### Records provided ###

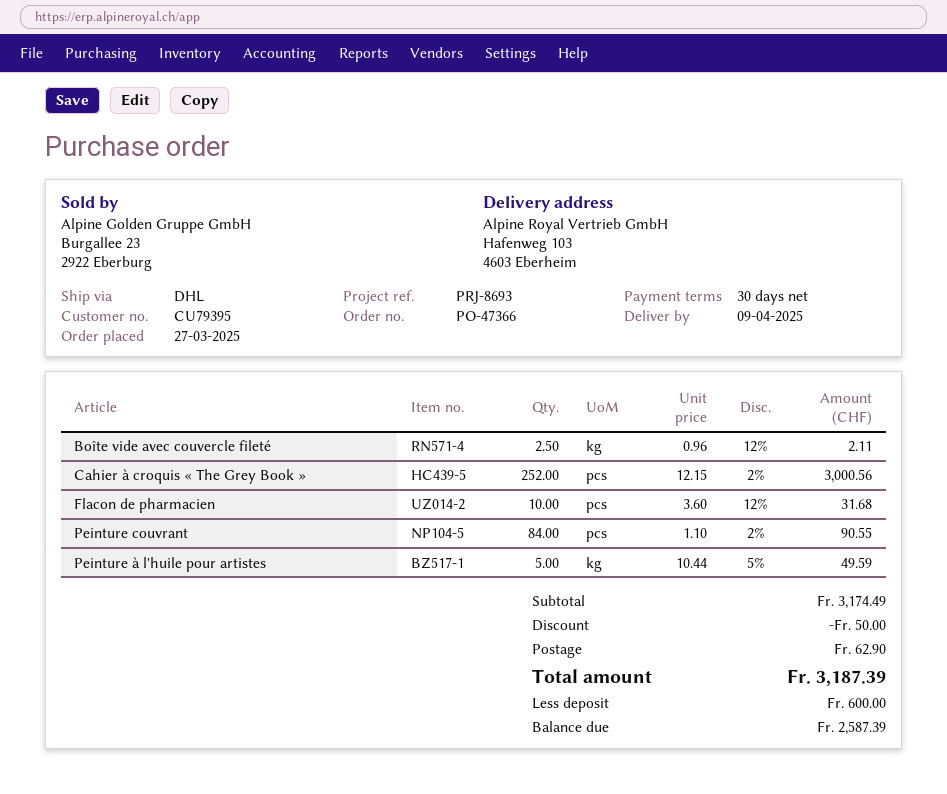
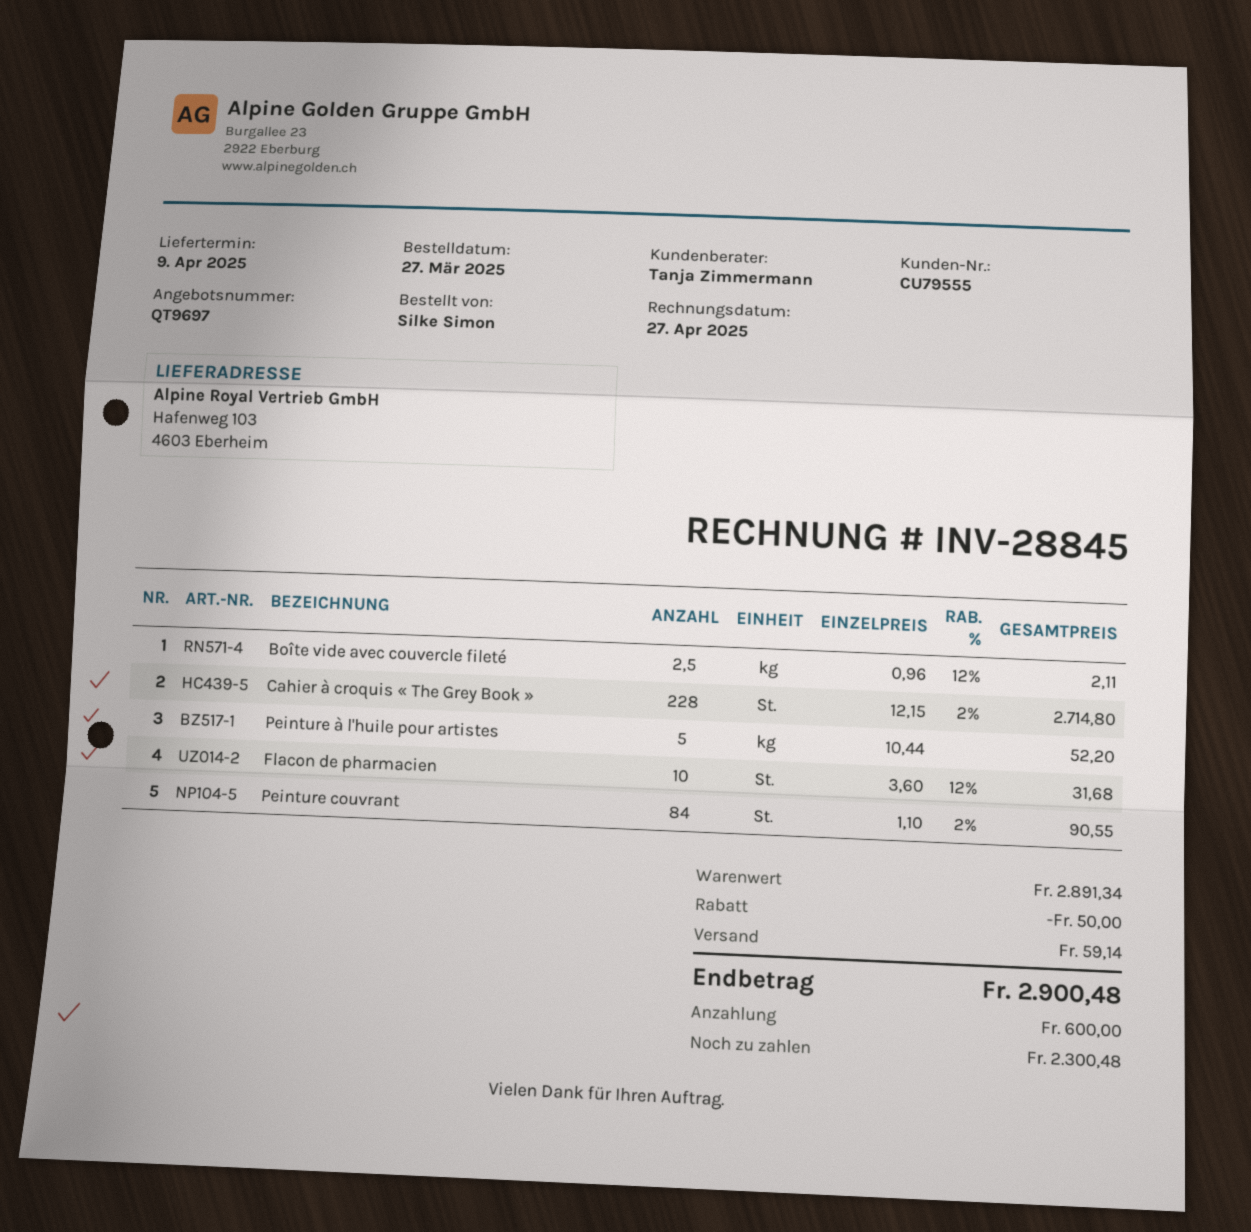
customer number: CU79395 -> CU79555
Cahier à croquis « The Grey Book »: 252 x 12.15 - 2% = 3000.56 -> 228 x 12.15 - 2% = 2714.80
Peinture à l'huile pour artistes: 5 x 10.44 - 5% = 49.59 -> 5 x 10.44 = 52.20
subtotal: 3174.49 -> 2891.34
shipping: 62.90 -> 59.14
total: 3187.39 -> 2900.48
balance: 2587.39 -> 2300.48

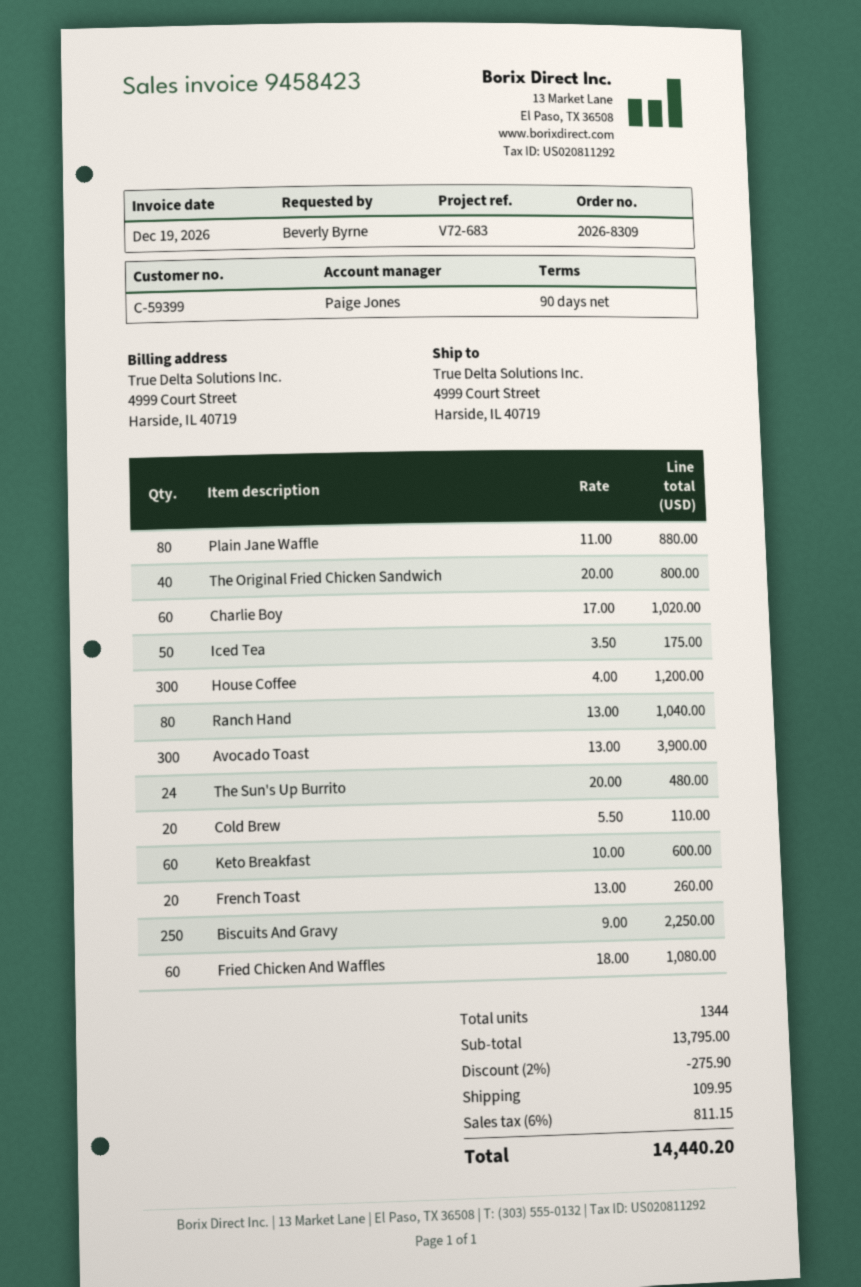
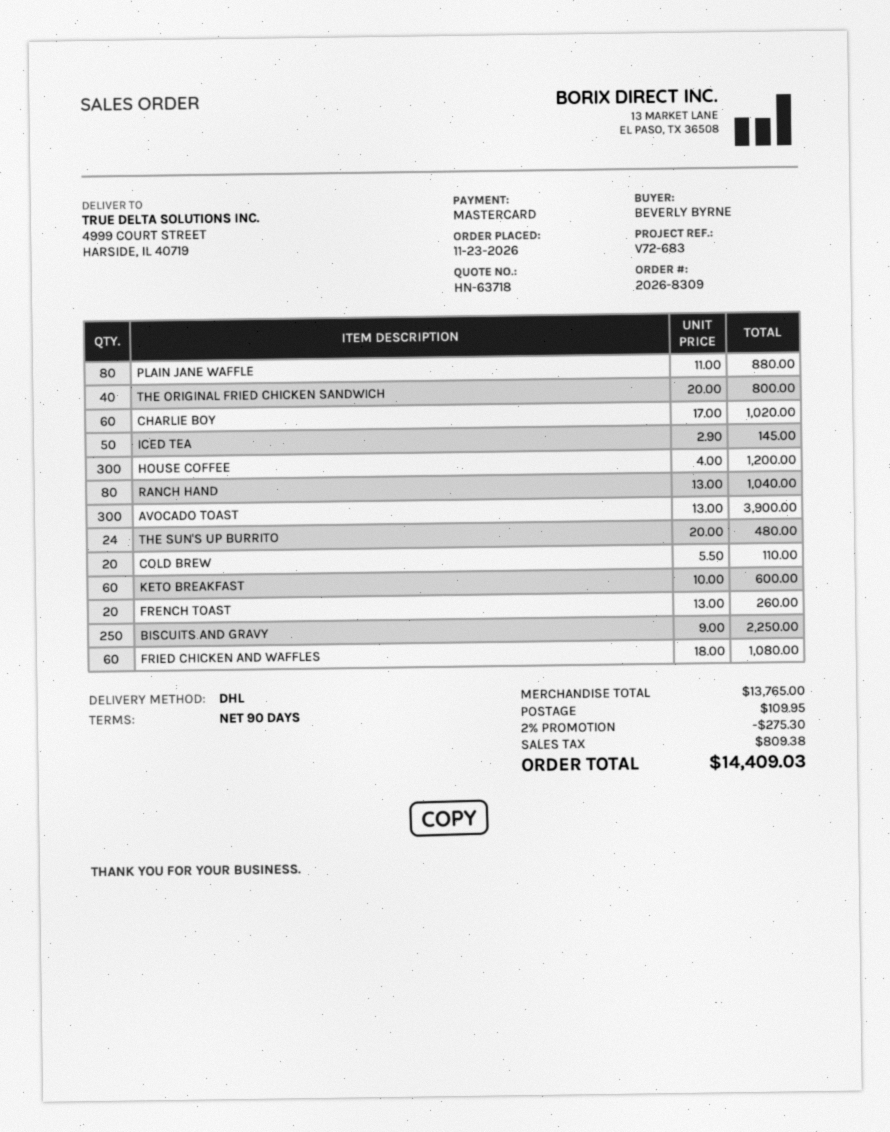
Iced Tea: 50 x 3.50 = 175.00 -> 50 x 2.90 = 145.00
subtotal: 13795.00 -> 13765.00
discount: 2% = 275.90 -> 2% = 275.30
tax: 811.15 -> 809.38
total: 14440.20 -> 14409.03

###

Instructions to follow: Give all the lines above again, character for character, without pictures.

Worked solution:
customer number: CU79395 -> CU79555
Cahier à croquis « The Grey Book »: 252 x 12.15 - 2% = 3000.56 -> 228 x 12.15 - 2% = 2714.80
Peinture à l'huile pour artistes: 5 x 10.44 - 5% = 49.59 -> 5 x 10.44 = 52.20
subtotal: 3174.49 -> 2891.34
shipping: 62.90 -> 59.14
total: 3187.39 -> 2900.48
balance: 2587.39 -> 2300.48

Iced Tea: 50 x 3.50 = 175.00 -> 50 x 2.90 = 145.00
subtotal: 13795.00 -> 13765.00
discount: 2% = 275.90 -> 2% = 275.30
tax: 811.15 -> 809.38
total: 14440.20 -> 14409.03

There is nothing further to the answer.